Rovi Adds Search Savvy With Fan TV

Rovi, the company known for video software and user interfaces for set-tops and mobile devices, now finds itself in the set-top business after snapping up Fanhattan, a startup that’s been selling an over-the-top video platform under the Fan TV banner via its marquee pay TV partner — Time Warner Cable.

Rovi also gains a critical weapon as personalized search and recommendations become increasingly important parts of any videosoftware arsenal in a sector featuring competitors such as ThinkAnalytics, Digitalsmiths (now part of TiVo), Jinni and ContentWise.

Founded in 2010, Fanhattan has developed a cloud-powered advanced user interface that stitches live TV, video-on-demand and over-the-top content to a video discovery and recommendations system.

That interface is matched up with a small Internet protocol-based set-top box and a touch-based, button-less remote control. Rather than fight it out in the streamingmedia consumer device market — dominated by Roku, Apple TV, the new Amazon Fire TV and the ever-popular Google Chromecast — Fanhattan focused on partnerships with programming distributors.

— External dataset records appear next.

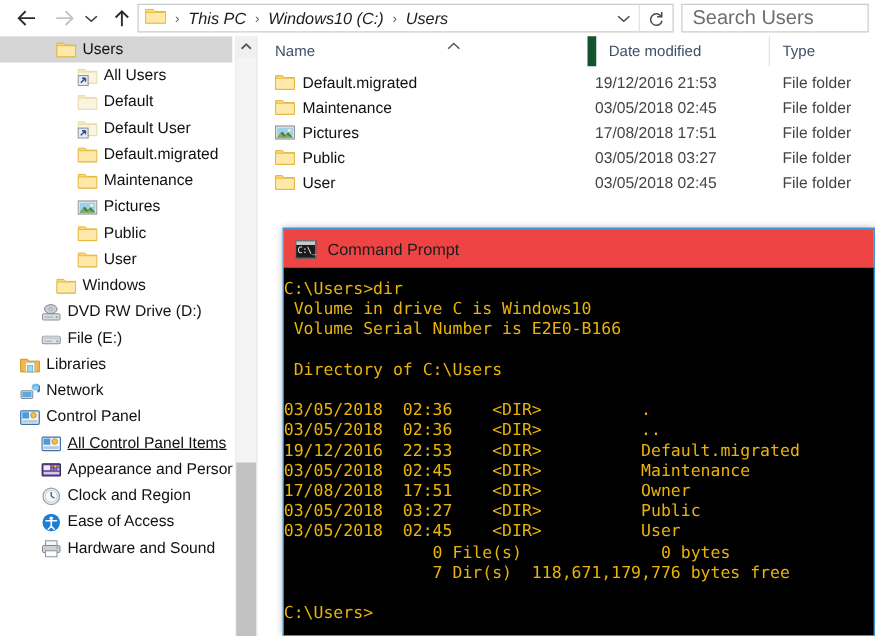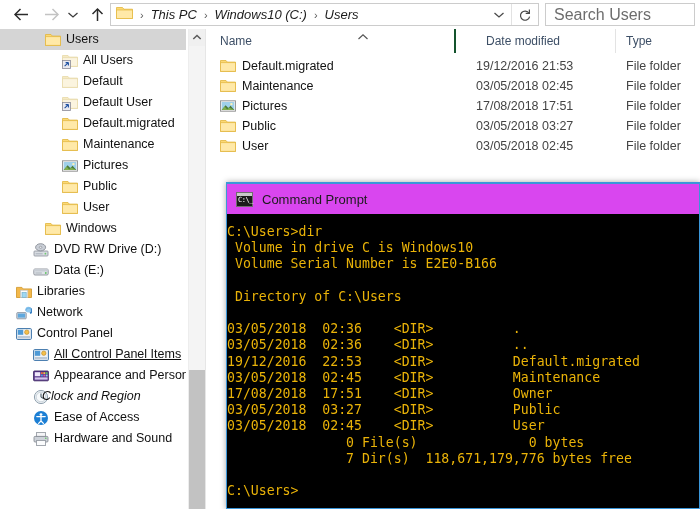--- a/index.html
+++ b/index.html
@@ -38,7 +38,7 @@
   .colhdr{position:absolute;top:0;height:24px;display:flex;align-items:center;
     font-size:12px;color:#3d4f66;padding-left:10px;box-sizing:border-box;}
   #col-name{left:0;width:256px;}
-  #col-date{left:244px;width:126px;border-left:2px solid #14532d;justify-content:center;}
+  #col-date{left:260px;width:126px;border-left:7px solid #14532d;}
   #col-type{left:382px;width:108px;border-left:1px solid #e3e3e3;margin-left:23px;}
   #sort-indicator{position:absolute;left:146px;top:1px;}
 

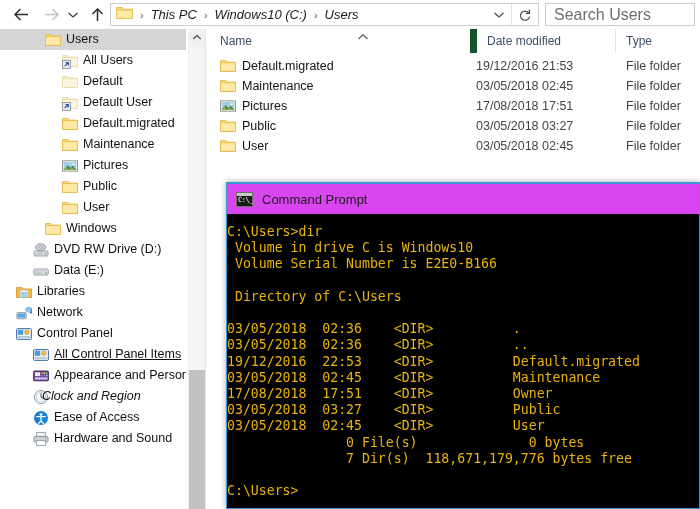--- a/index.html
+++ b/index.html
@@ -67,7 +67,7 @@
   #cmdwin{position:absolute;left:226px;top:182px;width:474px;height:327px;
     background:#f0f0f0;border:1px solid #3b96d8;border-top-width:2px;box-sizing:border-box;
     box-shadow:0 0 6px rgba(0,0,0,0.35);}
-  #cmd-titlebar{position:relative;height:30px;background:#d946ef;display:flex;align-items:center;}
+  #cmd-titlebar{position:relative;height:30px;background:#ef4444;display:flex;align-items:center;}
   #cmd-icon{width:17px;height:15px;margin-left:9px;position:relative;
     background:#1b1b1b;border:1px solid #6f6f6f;box-sizing:border-box;}
   #cmd-icon::before{content:"";position:absolute;left:0;top:0;right:0;height:3px;background:#c9c9c9;}

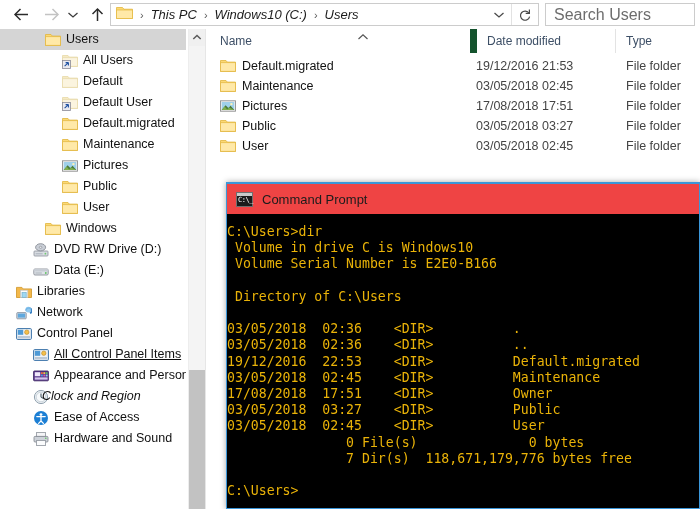--- a/index.html
+++ b/index.html
@@ -307,7 +307,7 @@
             <circle cx="12.8" cy="10" r="0.9" fill="#5ec45e"></circle>
             <rect x="2.4" y="9.4" width="6.4" height="1.2" fill="#b3b9c1"></rect>
           </svg></span>
-        <span class="ti-label" style="left: 54px;">Data (E:)</span>
+        <span class="ti-label" style="left: 54px;">File (E:)</span>
       </div>
       <div class="tree-item">
         <span class="ti-icon" style="left: 16px;"><svg width="16" height="16" viewBox="0 0 16 16">

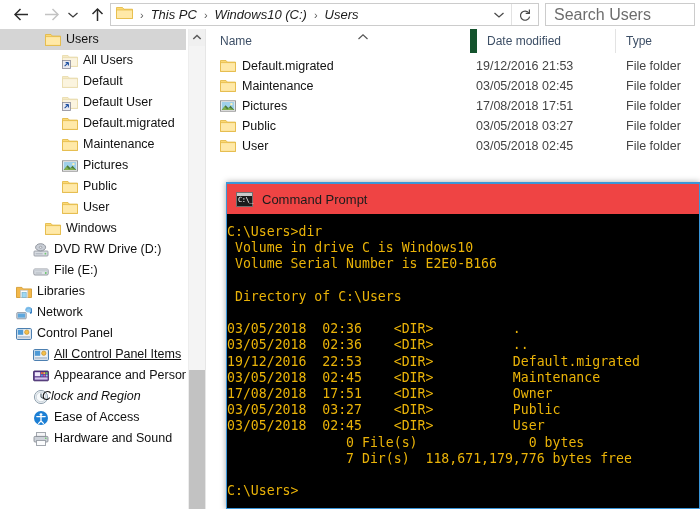--- a/index.html
+++ b/index.html
@@ -364,7 +364,7 @@
             <circle cx="8" cy="8" r="4.8" fill="#f7fafc" stroke="#b4c0c9" stroke-width="0.6"></circle>
             <path d="M8 8 V4.6 M8 8 L10.6 9.6" stroke="#4c5b66" stroke-width="1.1" fill="none"></path>
           </svg></span>
-        <span class="ti-label" style="left: 42px; font-style: italic;">Clock and Region</span>
+        <span class="ti-label" style="left: 54px;">Clock and Region</span>
       </div>
       <div class="tree-item">
         <span class="ti-icon" style="left: 33px;"><svg width="16" height="16" viewBox="0 0 16 16">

After connecting with Cox Communications on the MSO’s “FlareWatch” technical trial, which was shut down last fall, Fanhattan struck up a partnership with Time Warner Cable. TWC, the No. 2 U.S. cable operator, offers live and on-demand content on the Fan TV platform via its own TWC TV app.

That still-active partnership lets TWC customers buy the Fan TV hardware set-up for $149.

On average, buyers are spending about four hours per day using Fan TV, according to Rovi.

TWC hasn’t been promoting Fan TV heavily, but has given the product high marks. “Fan TV is unlike what’s out there today,” Mike Angus, TWC’s senior vice president and general manager, told Multichannel News in April, soon after the MSO and Fanhattan announced the deal.

With Comcast in the process of acquiring Time Warner Cable, Fan TV’s long-term standing at TWC is a bit of a question mark.

But the Rovi deal seems to ensure Fan TV’s products and mission will survive. Rovi has relationships with major MVPDs and consumer-electronics companies around the globe, and said it hopes to expand the reach of Fan TV’s platform.

Rovi plans to offer Fanhattan’s products, including its Fan TV box, on a standalone basis, and will also integrate the technology into its existing products, including its search, recommendations offerings, as well as a voice-based “conversational interface” that came way of Rovi’s $62 million acquisition of Veveo earlier this year, a Rovi representative said.

Rovi is also “very open” to working with any original equipmen t manufacturers that might want to license the platform and build their own solutions.

Rovi said “almost all” of the Fan TV employees will join the company. Fanhattan founders Gilles BianRosa and Olivier Chalouhi will stay on board to join the leadership team in Rovi’s Discovery Products Business Group. BianRosa will report to Omar Javaid, senior vice president and GM of Rovi’s Discovery unit, and will continue to lead Fanhattan, with that team continuing to report to him.